Снова зашипела плоть, он дернул руками — посыпались хлопья ржавчины, и он оказался на свободе. Перехватил тонкую кисть старого психа, сломал ее с наслаждением — палач только крякнул изумленно, со всхлипом, глядя на дымящийся прут, торчащий из его груди, и рухнул, опрокидывая жаровню. Метнулся к пленнику воин, тихо, сосредоточенно, поднырнул сбоку, ударил мощно в бок, так, что наверняка треснули ребра, вывернул ему руку, пытаясь уложить лицом на пол — Макс изогнулся, двинул затылком в подбородок, развернулся и впечатал ладонь в кадык, кулак в печень, и со всей силы приложил противника пяткой по колену, так, что тот упал, захрипел, держась за ногу, а Тротт уже шел к столу с выложенными на нем «инструментами».
Тощий, судорожно шурудящий ключом в замке, оглянулся, засуетился, затряс решетку, закричал тонко — и замер, булькнул что-то, падая — из спины его торчал нож.
Воин с выбитой коленной чашечкой плевался кровью и хрипел на каменном полу, пытаясь достать из ножен меч, мерцали рассыпавшиеся из жаровни угли, накрытые телом упавшего старика, и тек по темнице отвратительный сладкий запах паленой плоти. Тротт подошел к ведру — там, на дне, оставалась еще вода, совсем немного, и стал жадно пить, наблюдая за отползающим к решетке единственным оставшимся в живых.
— Где я? — спросил он, подходя и пинком отбрасывая от противника меч. — Где моя броня?
Воин дико глядел на него снизу, сипел, стараясь позвать на помощь. Макс наступил ему на горло, нажал.
— Я дам тебе легкую смерть, — сказал он. — Где я? Где моя броня?
Противник зашевелил губами, зашептал что-то. В коридоре уже слышался топот и звук голосов. Тротт убрал ногу, присел, кривясь от боли, прислушался.
— Сдохни, — выдохнул воин и вцепился ему в горло, и Макс, больше не сомневаясь, полоснул его лезвием по запястью, вторым ударом загнал оружие в сердце — и тут же развернулся, подхватил меч, метнулся к двери, быстро провернул ключ. Если его окружат в этой камере — точно конец. Выскочил в коридор — и наткнулся на первую группу спешащих на помощь хозяину.

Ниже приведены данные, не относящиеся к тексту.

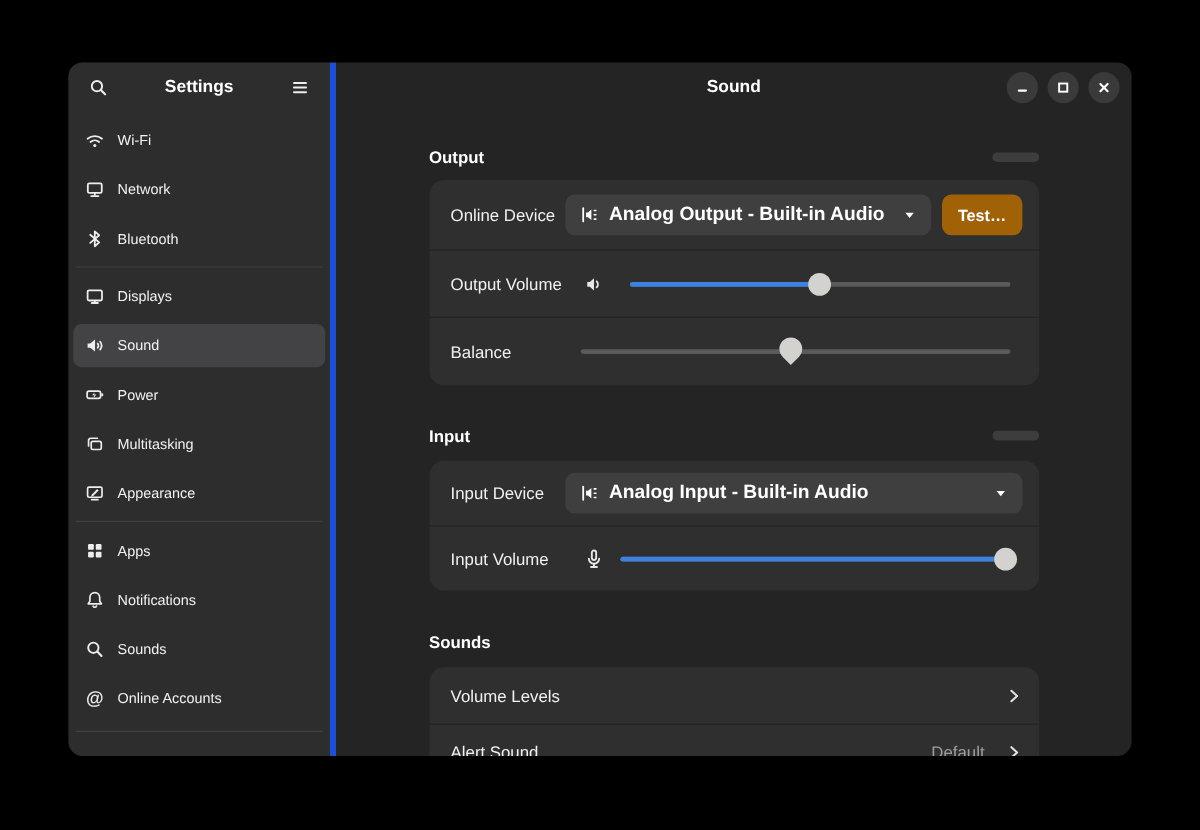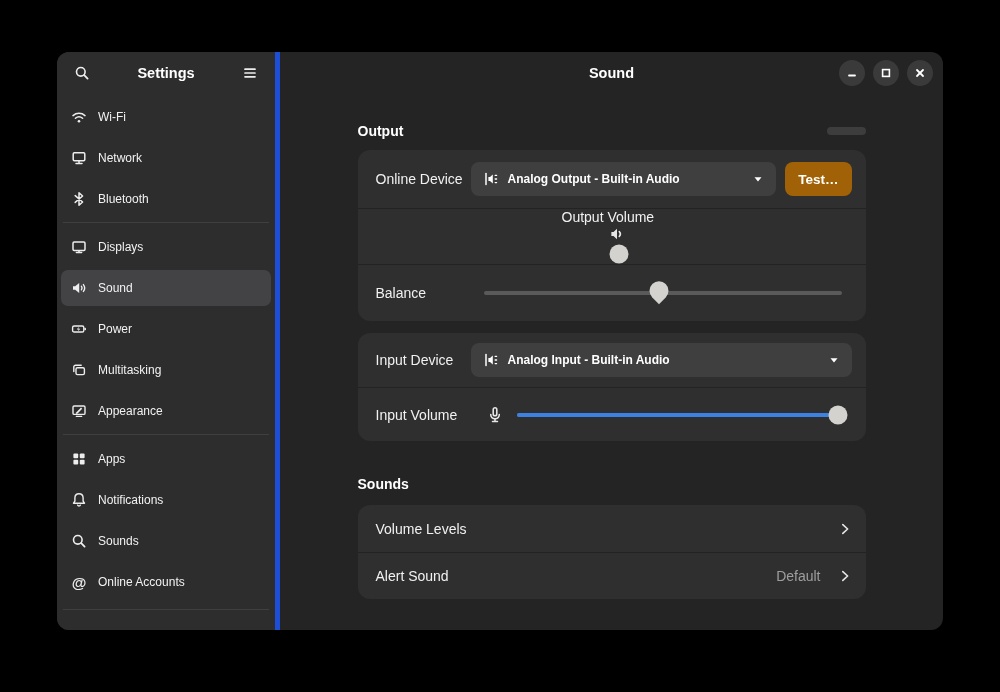"Analog Output - Built-in Audio" .dropdown { font-size: 12px -> 16px }
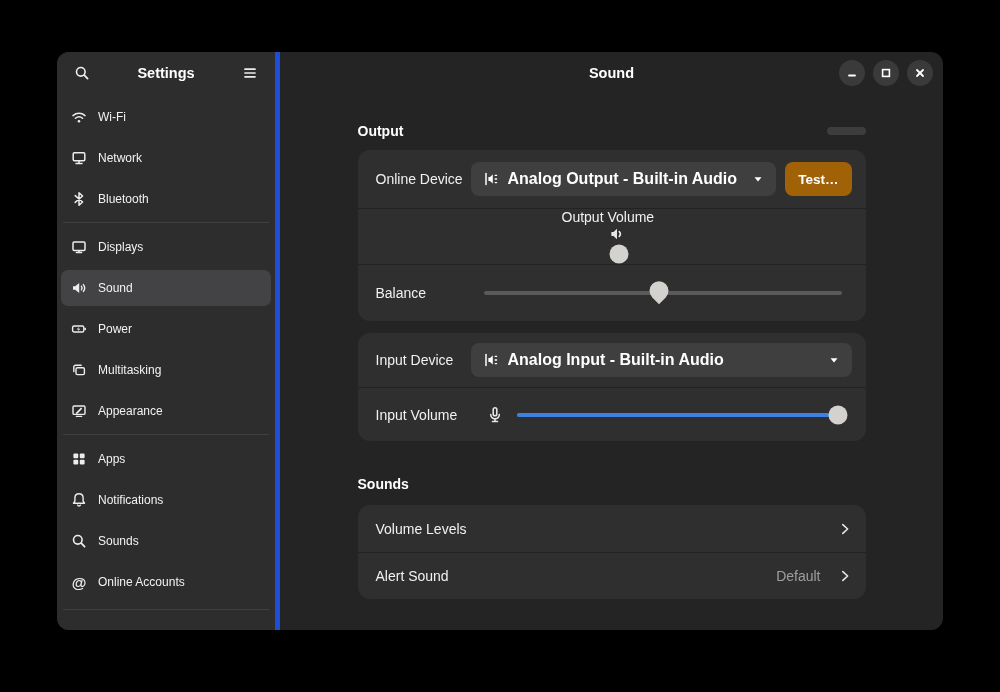"Output Volume" .h56 { flex-direction: column -> none }
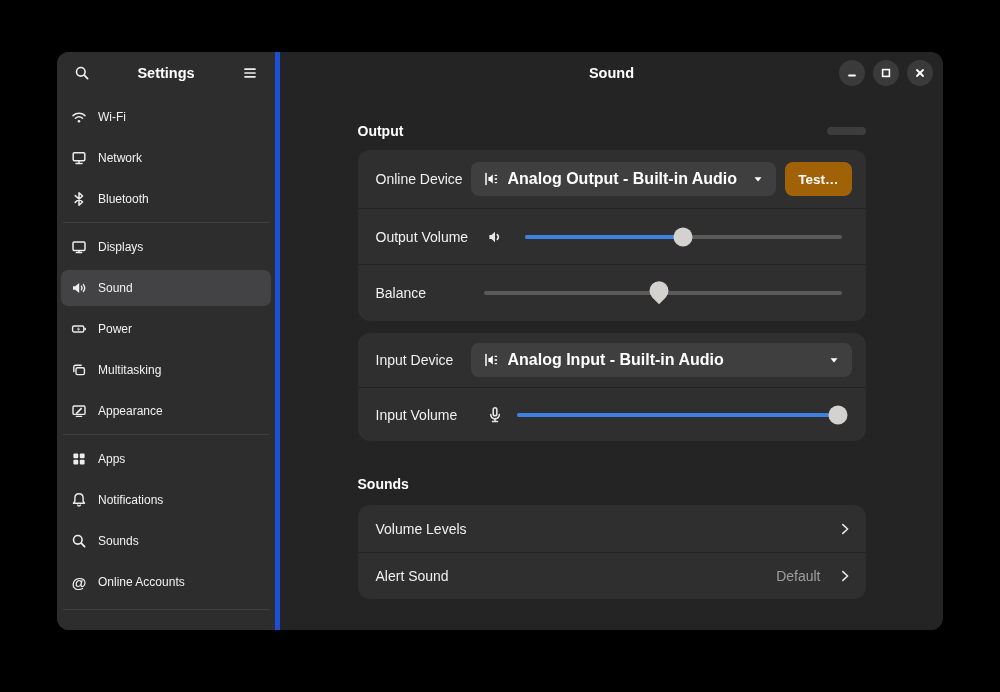"Input" div.section-title { html: none -> <div> <span>Input</span> <span></span> </div> }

Тело, болящее, дергающееся, истощенное, ударило болью и протестом, пока разум хладнокровно командовал, подстраивая его под опыт и рефлексы. Удар — и один из стражников падает с распоротым животом, второй — и хрипит противник слева, сползая по стене, третий — и слетает голова у последнего. Меч слишком легок, но не мешает идущему к своей свободе.
Когда есть выбор — либо тебя убьют, либо ты — не до моральных терзаний.
Снова группа — и снова короткая бойня, и виден дикий страх в глазах стражников, и кричат где-то у выхода — Охтор. Охтор на свободе! Он чувствует этот страх, питается им, и вот уже блестит вокруг первый щит — и выстроившиеся в ряд арбалетчики зря расходуют запас, отступают с ужасом к лестнице, ведущей наверх.
— Остановись! — кричит кто-то из спустившихся по ступенькам бойцов. Эти посерьезнее — в броне, в шлемах, вооружены боевыми топорами, грамотно распределяются по пространству, чтобы не мешать друг другу, но двигаться им все равно будет тяжело. А их противник быстр, гораздо быстрее любого бойца. — Остановись, и мы оставим тебе жизнь!
Макс криво улыбается, не прекращая движения. Идиотом он давно перестал быть.